Habitat and Distribution

The geographical occurrence of A. lixula is limited to Spain and Portugal, the Mediterranean Sea, eastern South America, the Macaronesian Islands, the Atlantic coast and West Africa, with its populations increasing rapidly on the Mediterranean Sea. On the basis of fossil finds , A. lixula is said to have a neotropical origin, since the closure of the isthmus seems to have separated the Pacific species A. stellata from the Atlantic relatives ( A. punctulata / A. lixula ). According to this, A. lixula and the Caribbean species A. punctulata are said to be sister species , which quickly developed away from each other after the closure of this isthmus. Studies also suggest that the black sea urchin, despite its abundance, did not colonize the Mediterranean until the last century. As a representative of the regularia he is a typical inhabitant of the benthos and one of the most common representatives of the sea urchins on coastal rocks of the sublittoral, where he prefers to stay on limestones covered with algae. It can typically be found in shallow water down to a depth of around 30 m, with isolated occurrences at depths of up to 50 m. In addition to the stone sea urchin ( P. lividus), it colonizes bald areas and accumulations of macroalgae, where it prefers to settle on crust-forming calcareous algae and through its diet contributes to the preservation of these bald areas. It is very rarely found in algae forests. So far it is not clear whether the black sea urchin avoids these, as it prefers crust-forming algae as food, or whether the choice of its habitat is based on its inability to move in algae forests. Although this species is not rock-drilling, it can suck itself into the rock in surf zones through the ambulacral feet on its oral side. However, it is not only found on vertical, rocky surfaces where it is exposed to strong hydrodynamics, but also on flat, rocky grounds, broken boulders and rarely even sand.

nutrition

Traditionally, the black sea urchin was regarded as a herbivore based on the analysis of its stomach contents. However, further studies show that this species is an omnivore (omnivore) with a tendency to carnivore . Due to its limited mobility, A. lixula feeds on sessile or very slow, but not on free-swimming ( pelagic ) organisms. When grazing his food he makes use of the teeth of his chewing apparatus to loosen and scrape his food from the substrate.

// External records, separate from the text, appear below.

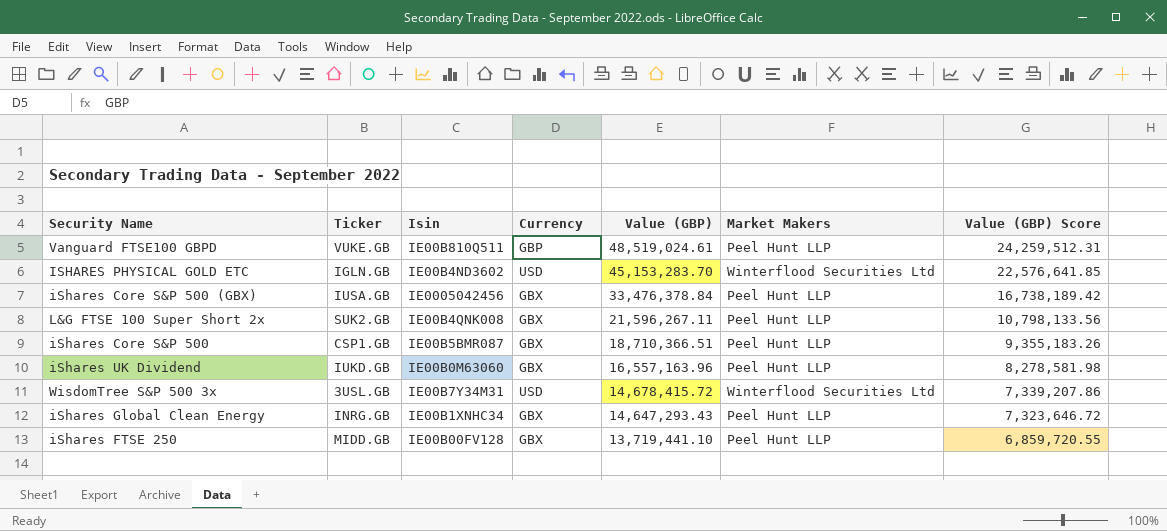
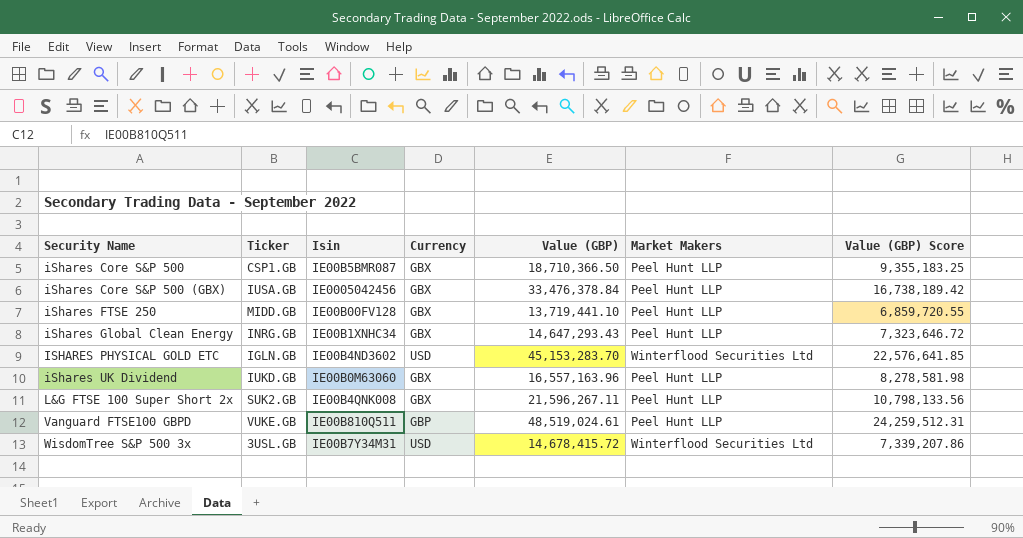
row order: Value (GBP) descending -> Security Name ascending
iShares Core S&P 500 | Value (GBP): 18,710,366.51 -> 18,710,366.50
iShares Core S&P 500 | Value (GBP) Score: 9,355,183.26 -> 9,355,183.25

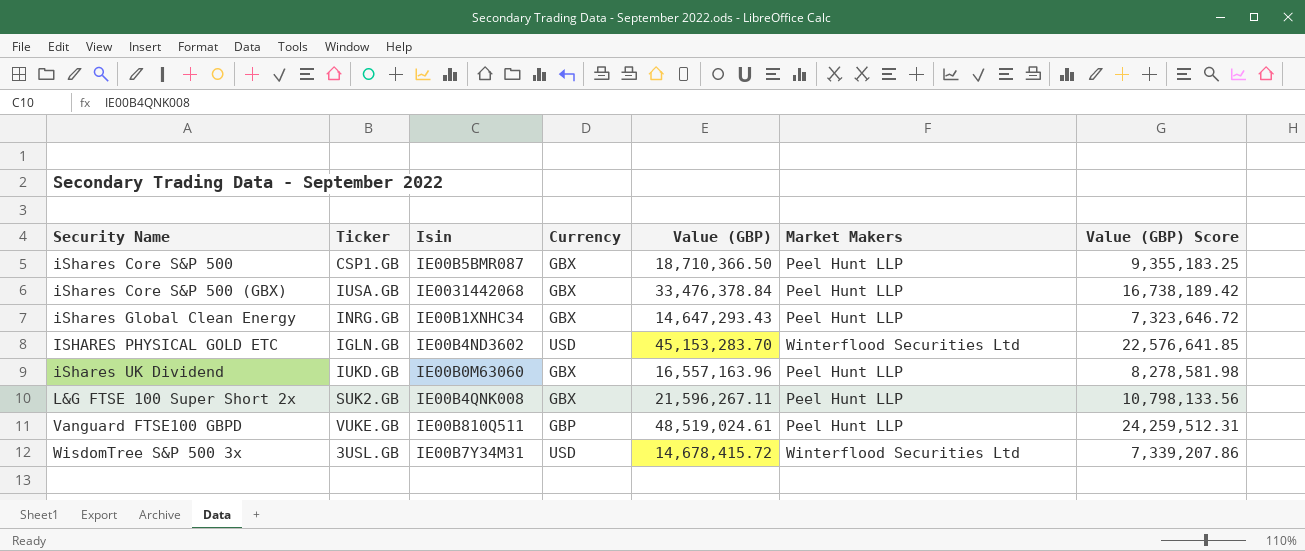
row iShares FTSE 250: MIDD.GB | IE00B00FV128 | GBX | 13,719,441.10 | Peel Hunt LLP | 6,859,720.55 -> none
iShares Core S&P 500 (GBX) | Isin: IE0005042456 -> IE0031442068

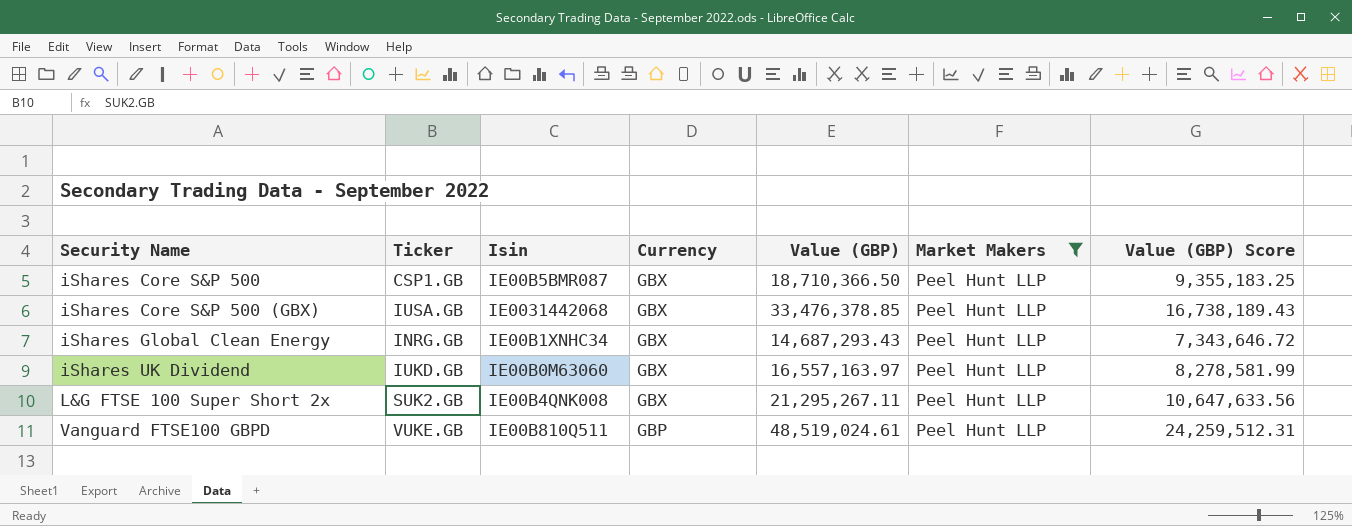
filter: none -> Market Makers = Peel Hunt LLP
iShares Core S&P 500 (GBX) | Value (GBP): 33,476,378.84 -> 33,476,378.85
iShares Core S&P 500 (GBX) | Value (GBP) Score: 16,738,189.42 -> 16,738,189.43
iShares Global Clean Energy | Value (GBP): 14,647,293.43 -> 14,687,293.43
iShares Global Clean Energy | Value (GBP) Score: 7,323,646.72 -> 7,343,646.72
iShares UK Dividend | Value (GBP): 16,557,163.96 -> 16,557,163.97
iShares UK Dividend | Value (GBP) Score: 8,278,581.98 -> 8,278,581.99
L&G FTSE 100 Super Short 2x | Value (GBP): 21,596,267.11 -> 21,295,267.11
L&G FTSE 100 Super Short 2x | Value (GBP) Score: 10,798,133.56 -> 10,647,633.56

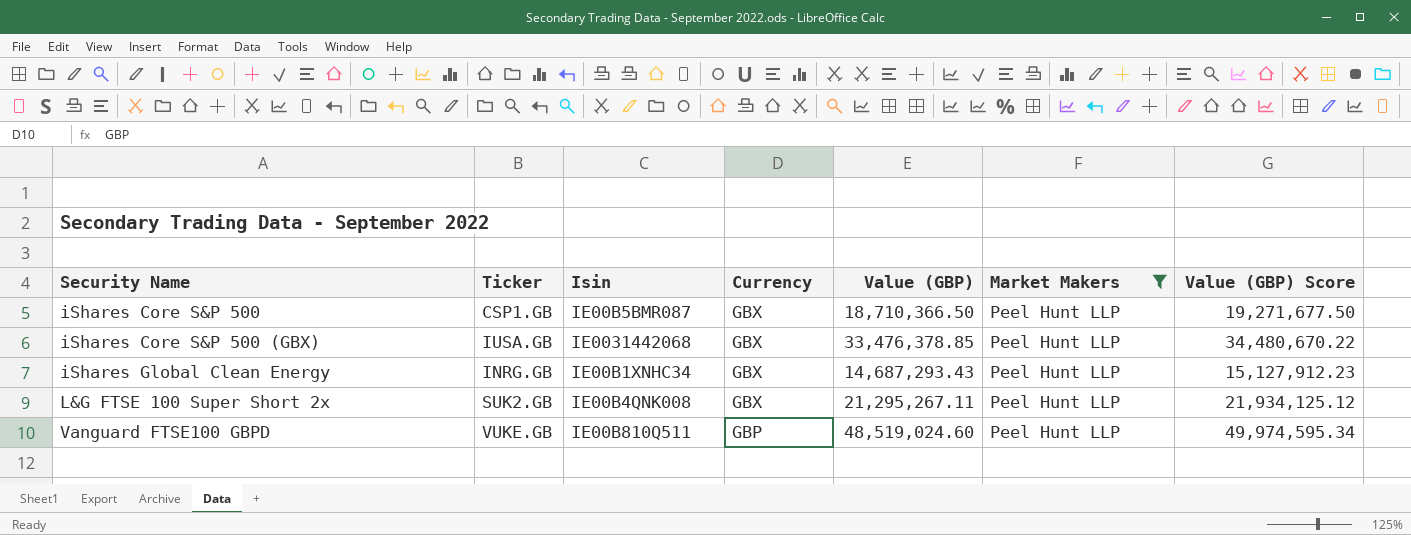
column Value (GBP) Score | formula: [Value (GBP)] * 0.5 -> [Value (GBP)] * 1.03
row iShares UK Dividend: IUKD.GB | IE00B0M63060 | GBX | 16,557,163.97 | Peel Hunt LLP | 8,278,581.99 -> none
Vanguard FTSE100 GBPD | Value (GBP): 48,519,024.61 -> 48,519,024.60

It feeds on various types of brown algae, such as Cystoseira spp. or the representatives of the Dictyotales. However, it prefers to eat crust-forming calcareous algae even in algae forests, which is why it is often said to have selective eating behavior. In addition, A. lixula also feeds on sessile invertebrates when they go pasture, which is why this species is also known as "wolf in sheep's clothing " according to Wangensteen. It can therefore also be assumed that his preference for crust-forming calcareous algae is based on the invertebrates associated with them.

Communities

Many representatives of the species living in the littoral or benthic areas live closely together with A. lixula and seek protection in its immediate vicinity. Young fish of the Gobiidae (gobies), Gobiesocidae (suckers), Blennidae (slime fish ) and Tripterygiidae ( three-fin slime fish ) stay under or in the immediate vicinity of this sea urchin. Crustaceae (crustaceans) such as shrimp, amphipods ( amphipods ) and Paguroidea (hermit crabs) or even polychaetes such as scale worms benefit from the protection between its spines. Mollusks such as beetle snails and front gill snails are mostly found under the black sea urchin.

Predators

Fish are among the most important predators of the sea urchins. So apply Diplodus sargus (SARGO) and Diplodus vulgaris (Diplodus vulgaris) to the most important species among the predators of the Black sea urchin while Coris julis captured only juvenile individuals (sea Young) as representatives of the Labridae (wrasses). Depending on the size ratio between predator and prey, the two Diplodus species make use of different eating habits. Smaller individuals (<1 cm) can be swallowed whole by suction, while larger individuals are detached from the rocky substrate at their base and turned over so that their testa can be broken open by biting into the mouth. Species Chromis chromis (monk fish), Thalassoma pavo (ornate wrasse), Serranus cabrilla (seabass) and Parablennius gattorugine can indeed (Striped blenny) is not the predation be detected per se, but they eat dead specimens of this kind. Especially Chromis chromis can at Eating of the fragments of A. lixula floating in the water can be observed. Since the two representatives of the genus Diplodus, as members of the Sparidae ( sea ​​bream ) family, have an important economic benefit, the overfishing of these species has an impact on the stocks of A. lixula . The effects of these predators and scavengers reach far beyond their direct influence on the populations of A. lixula via so-called trophic cascades and can cause a lasting change in the benthos.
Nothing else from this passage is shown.